Turner, who incorporated Turner Broadcasting System in 1965, created the first national satellite cable network with the so-called Channel 17 “SuperStation” in 1976, which became TBS in 1979.
Under that corporate umbrella, Turner launched CNN in 1980, CNN2 (which is now HLN) in 1982, TNT in 1988, Court TV (now truTV) in 1991, Cartoon Network in 1992 and Turner Classic Movies in 1994.
He sold Turner Broadcasting to New York media giant Time Warner in 1996 and left the board in 2006 regretting the ill-fated 2000 merger with AOL, which cost him billions of dollars.
With the end of Turner Broadcasting as a name, the only vestige of Turner’s name at the company will be his beloved TCM, which largely airs old films from the 1930s to the 1960s. It’s doubtful Turner Sports a name will survive that part of the restructuring.
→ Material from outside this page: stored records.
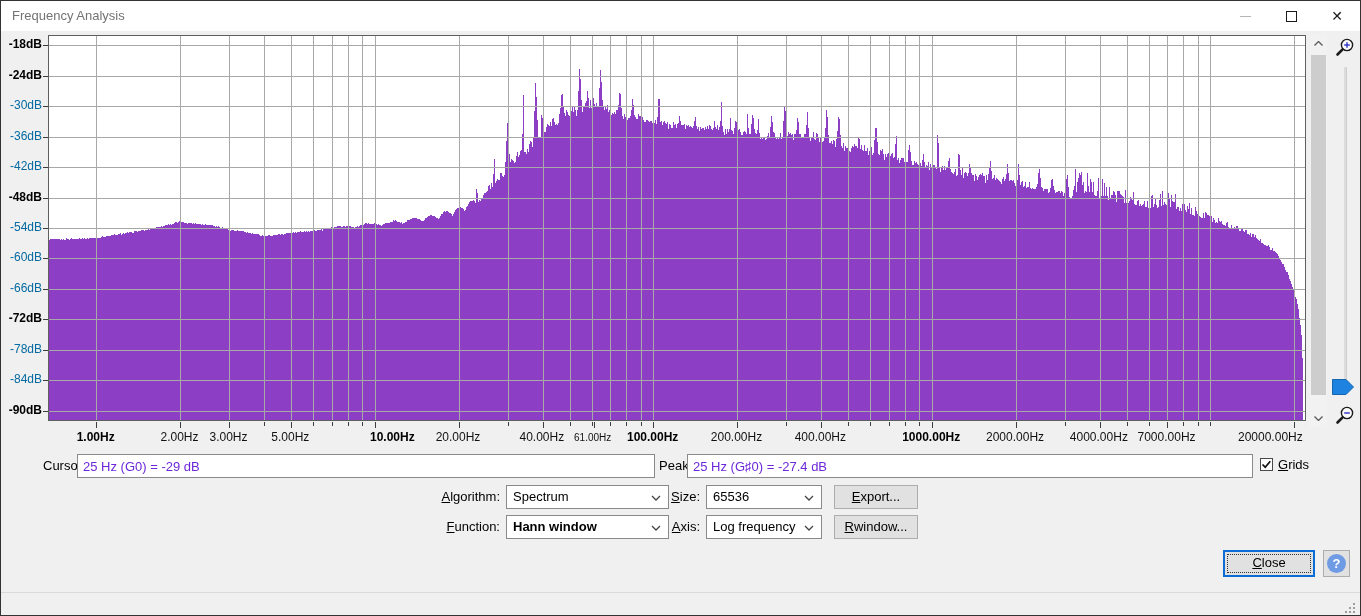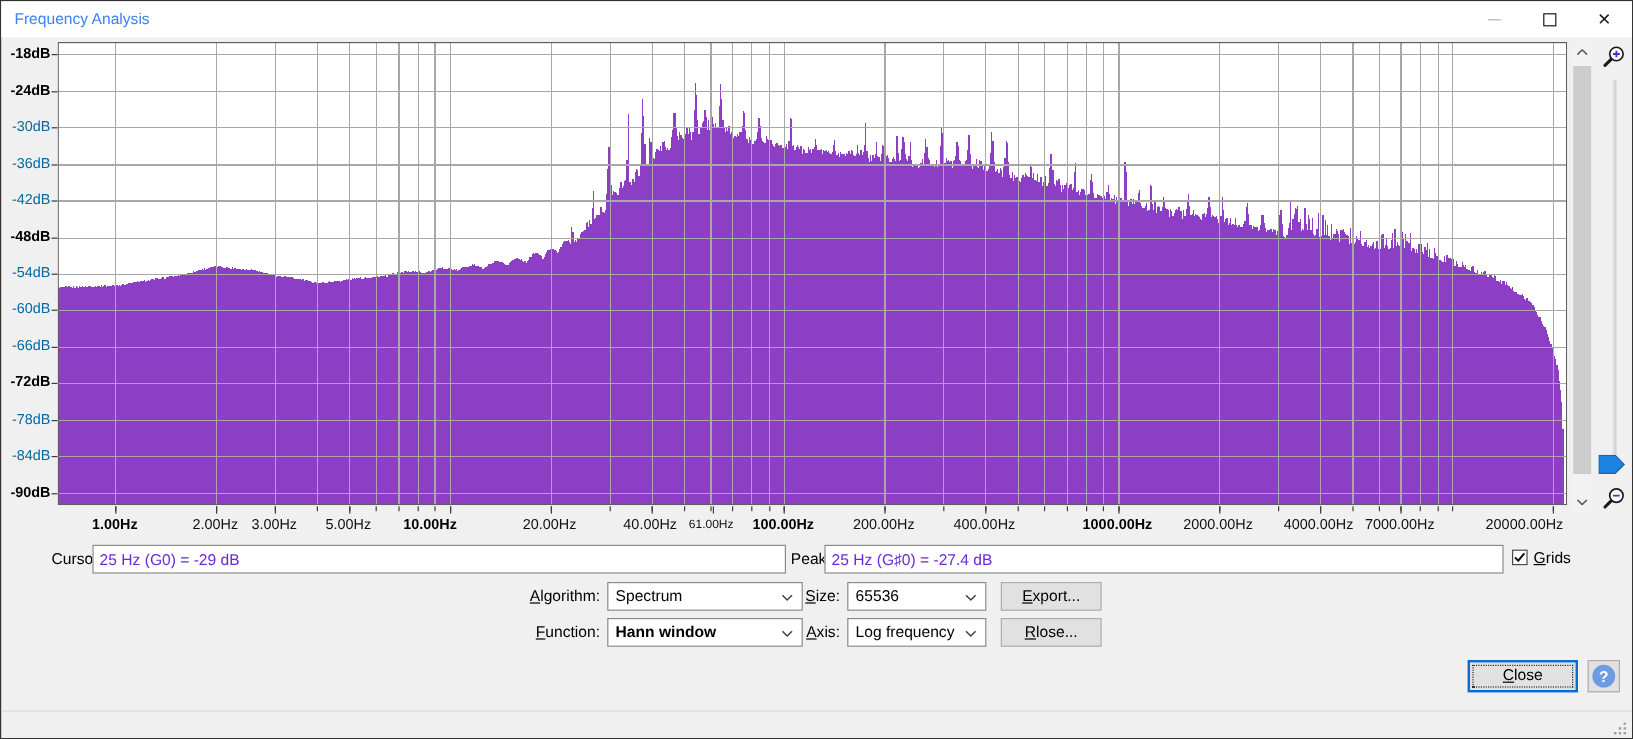"Frequency Analysis" #title { color: #3b82f6 -> #737373 }
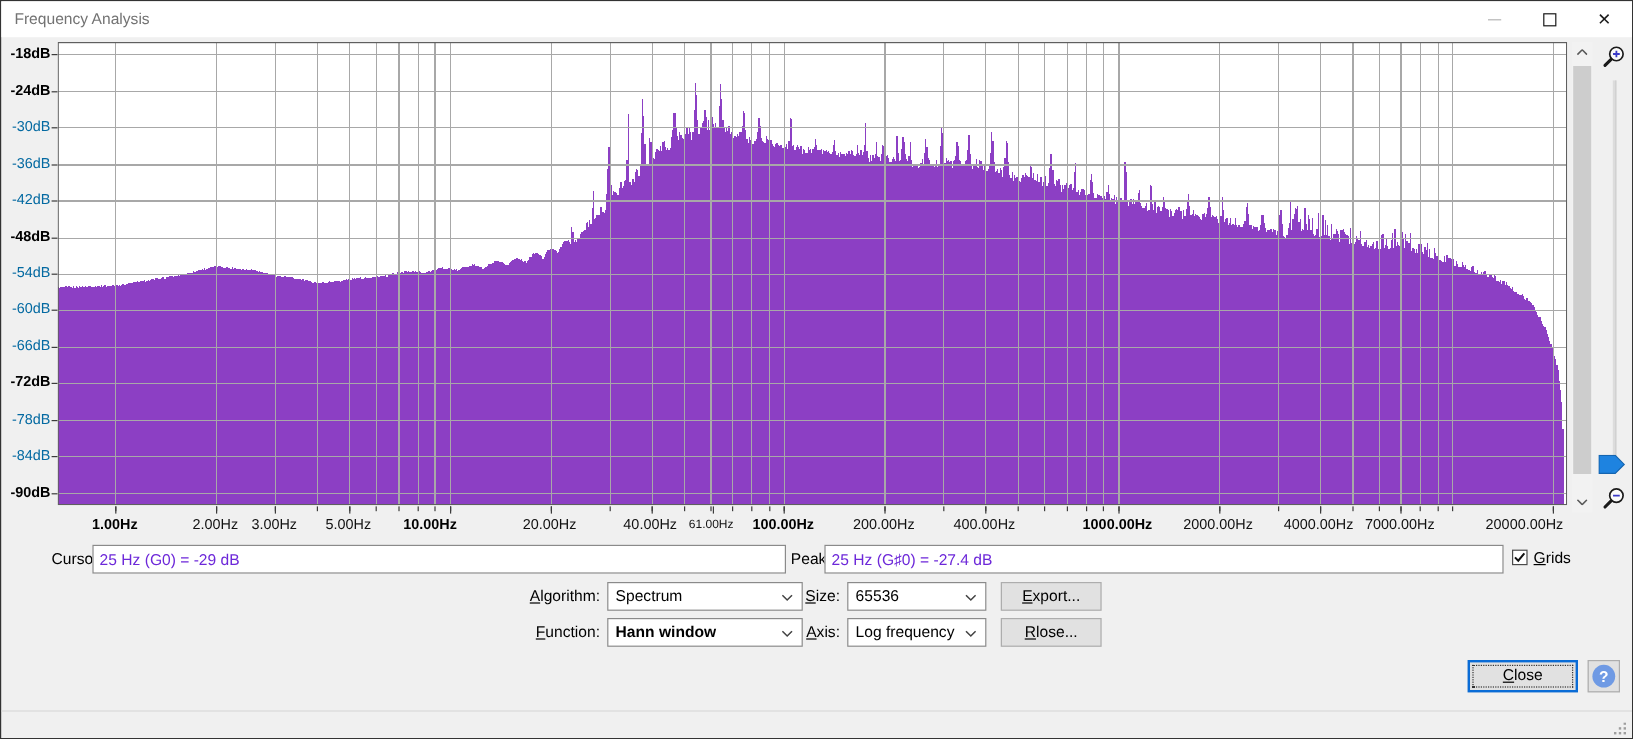"10.00Hz" div.xlab { left: 335px -> 369px }
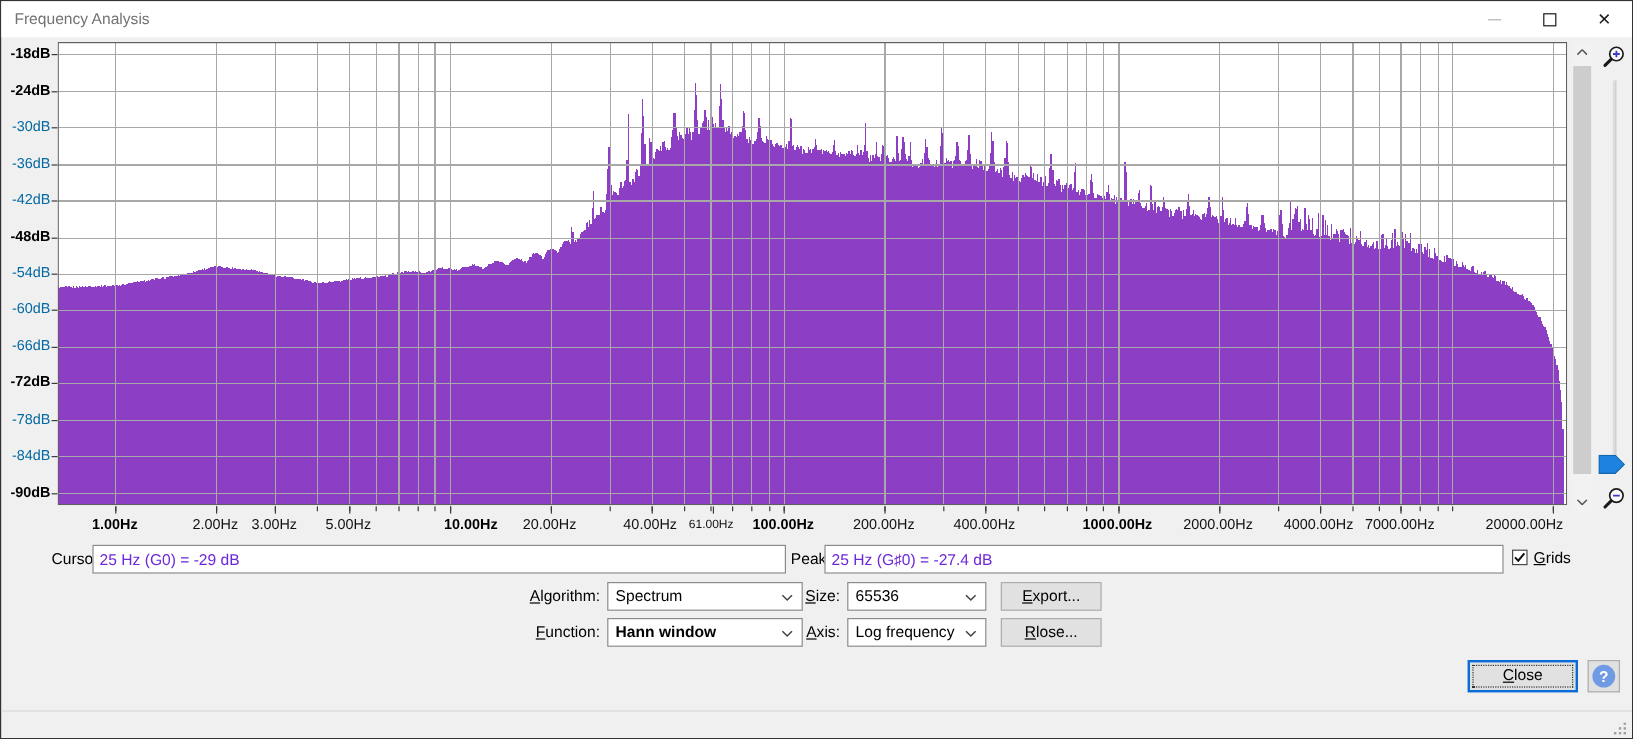"lose..." span { text: lose -> window }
“It’s the end of an era,” said Bill Tush, a close friend of Turner’s who did satirical news for TBS back in the 1970s and worked for CNN for more than two decades until 2002. “AT&T. It’s just three scary letters, a giant corporation, not even a person. Even before AT&T, it always felt like to me that they were gradually trying to erase Ted from the company.”
Turner late Monday released a statement:
"Given I have been out of the cable and television industry for many years now, I trust [AT&T CEO] Randall Stephenson, [WarnerMedia CEO] John Stankey and the executive team will do what is best for the company, its businesses, and most importantly, its employees."
This is the second blow to Atlanta’s corporate ego in a month after Charlotte-based BB&T announced it was buying Atlanta-based SunTrust.
AT&T has a financial incentive to keep at least some operations in Atlanta. Sports programming such as “NBA on TNT” qualify for the state’s generous tax credits. And it’s less costly to operate many of its back-office functions in Atlanta vs. New York or Los Angeles. Plus, it already has invested tens of millions in infrastructure over the years at the Midtown Techwood campus and downtown CNN Center.
All this is happening so quickly in part because the merger has been a long time coming. AT&T originally announced it was buying Time Warner for $85.4 billion in 2016 but the Department of Justice, citing anti-trust concerns, held up the merger for an unusually extended period of time. The DOJ only last week finally gave up the fight, opening the floodgates to a host of immediate and impending changes.
Stock analyst Keith Snyder of CFRA Research, wrote that “we see this restructuring as a positive, as it moves WarnerMedia away from the outdated siloed approach to content creation, towards a structure similar to Disney and NBC Universal.”
Sesno remembers covering the government-ordered breakup of monopoly telecom company AT&T for CNN in the early 1980s. Now, he said, AT&T has surprisingly managed to survive and thrive in a completely new environment. Although it’s not a monopoly as it was in the phone business decades yore, it’s become major media player with the purchase of Time Warner, once considered a crown jewel in the entertainment and news world.
“There’s a tremendous book or documentary about AT&T’s reinvention and emergence as a giant in media,” he said.